Content starts

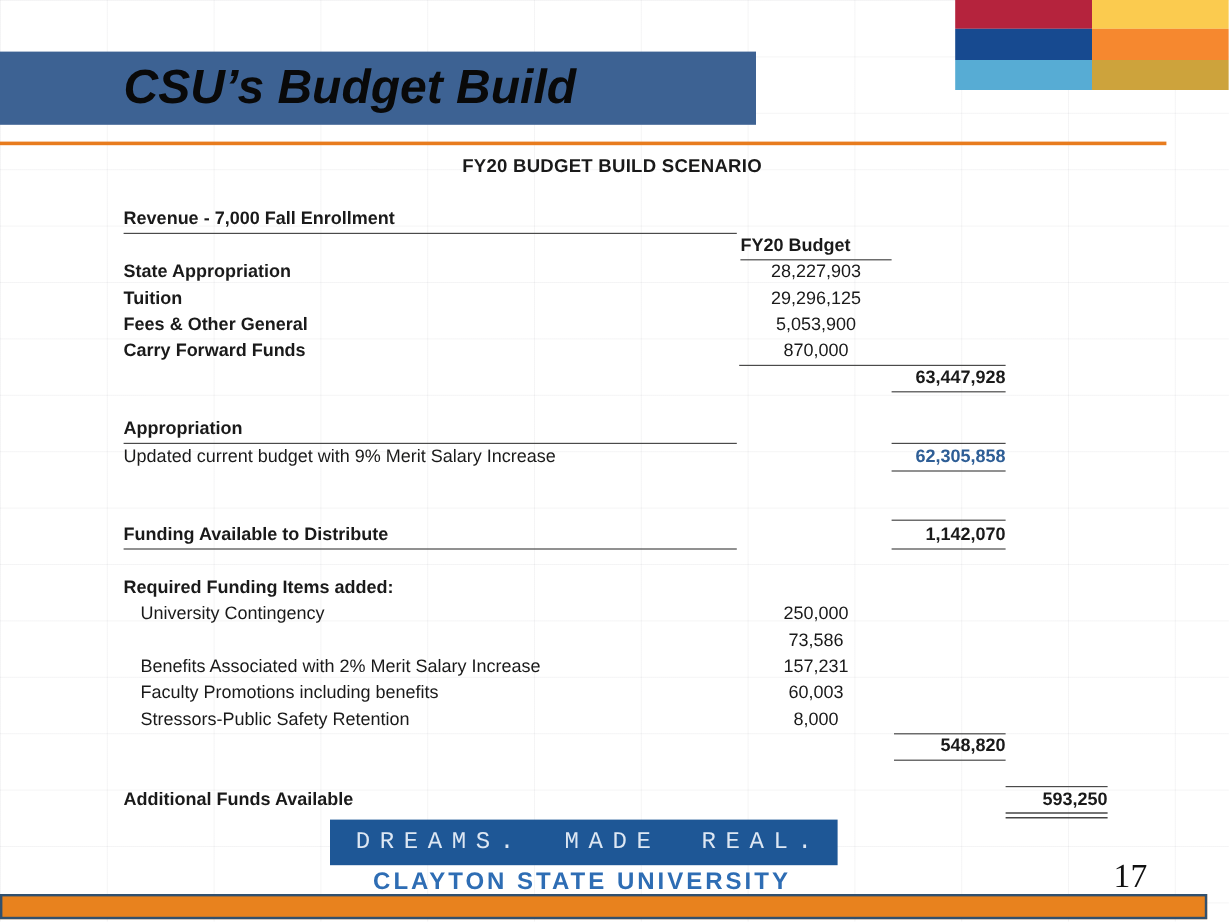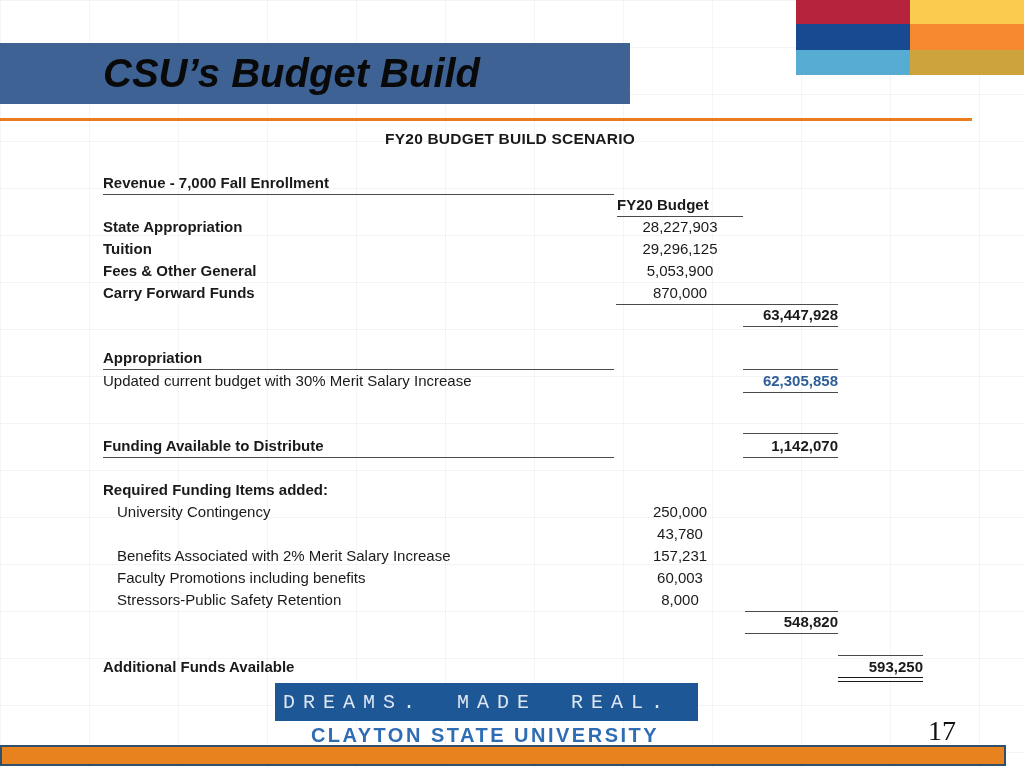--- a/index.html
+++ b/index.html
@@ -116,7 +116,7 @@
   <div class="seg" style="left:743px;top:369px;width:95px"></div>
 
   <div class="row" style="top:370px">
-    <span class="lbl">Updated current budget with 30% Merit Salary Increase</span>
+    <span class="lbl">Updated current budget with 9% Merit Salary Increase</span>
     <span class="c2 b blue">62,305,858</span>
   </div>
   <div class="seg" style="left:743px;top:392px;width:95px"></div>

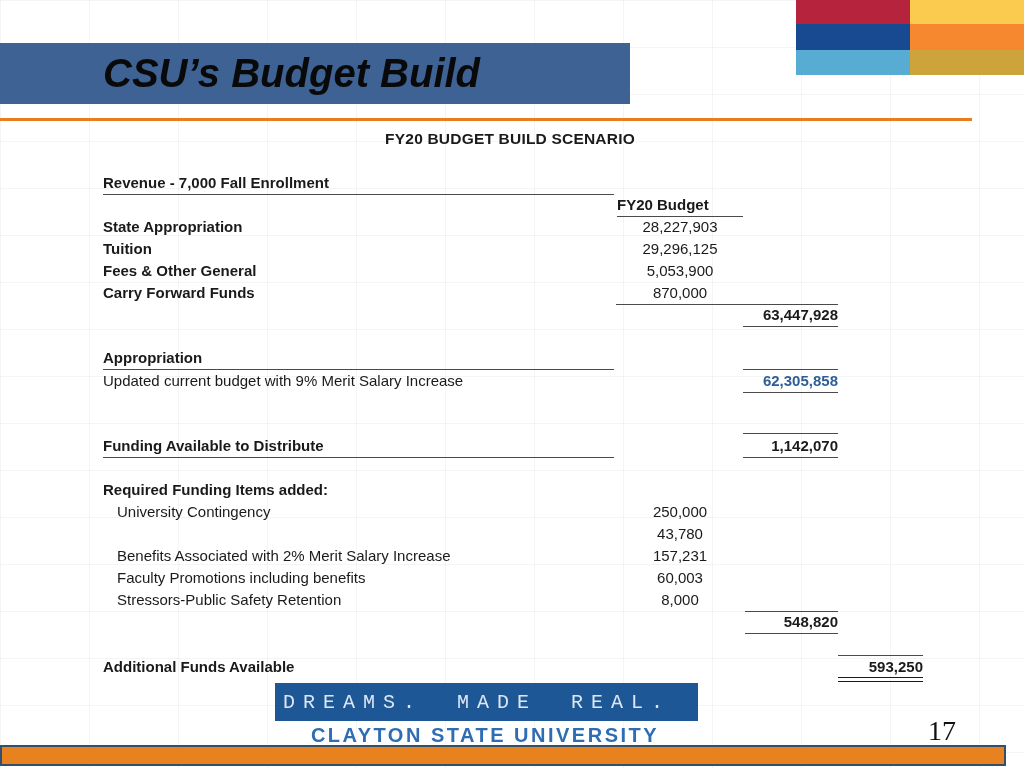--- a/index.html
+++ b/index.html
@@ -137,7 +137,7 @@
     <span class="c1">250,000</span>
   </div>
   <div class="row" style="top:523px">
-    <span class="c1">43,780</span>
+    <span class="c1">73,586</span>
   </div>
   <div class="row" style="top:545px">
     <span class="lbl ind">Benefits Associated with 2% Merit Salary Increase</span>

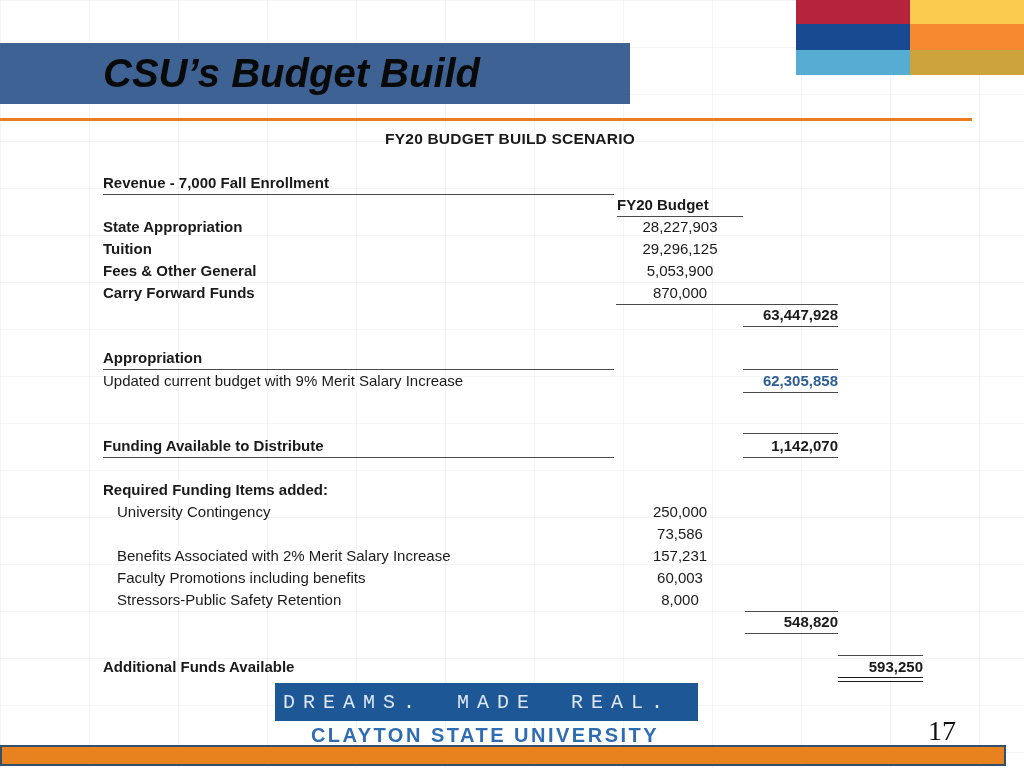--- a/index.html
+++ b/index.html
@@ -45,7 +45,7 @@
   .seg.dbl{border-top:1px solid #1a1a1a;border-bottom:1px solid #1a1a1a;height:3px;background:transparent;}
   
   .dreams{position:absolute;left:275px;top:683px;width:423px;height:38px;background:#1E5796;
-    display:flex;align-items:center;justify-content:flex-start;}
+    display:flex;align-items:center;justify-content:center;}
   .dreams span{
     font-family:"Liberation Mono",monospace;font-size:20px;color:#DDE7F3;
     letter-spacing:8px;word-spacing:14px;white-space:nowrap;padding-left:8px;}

Content ends

__Your task__
Locate the string "Merit" in the listing above and copy every line where it occurs.

__Answer space__
-    <span class="lbl">Updated current budget with 30% Merit Salary Increase</span>
+    <span class="lbl">Updated current budget with 9% Merit Salary Increase</span>
     <span class="lbl ind">Benefits Associated with 2% Merit Salary Increase</span>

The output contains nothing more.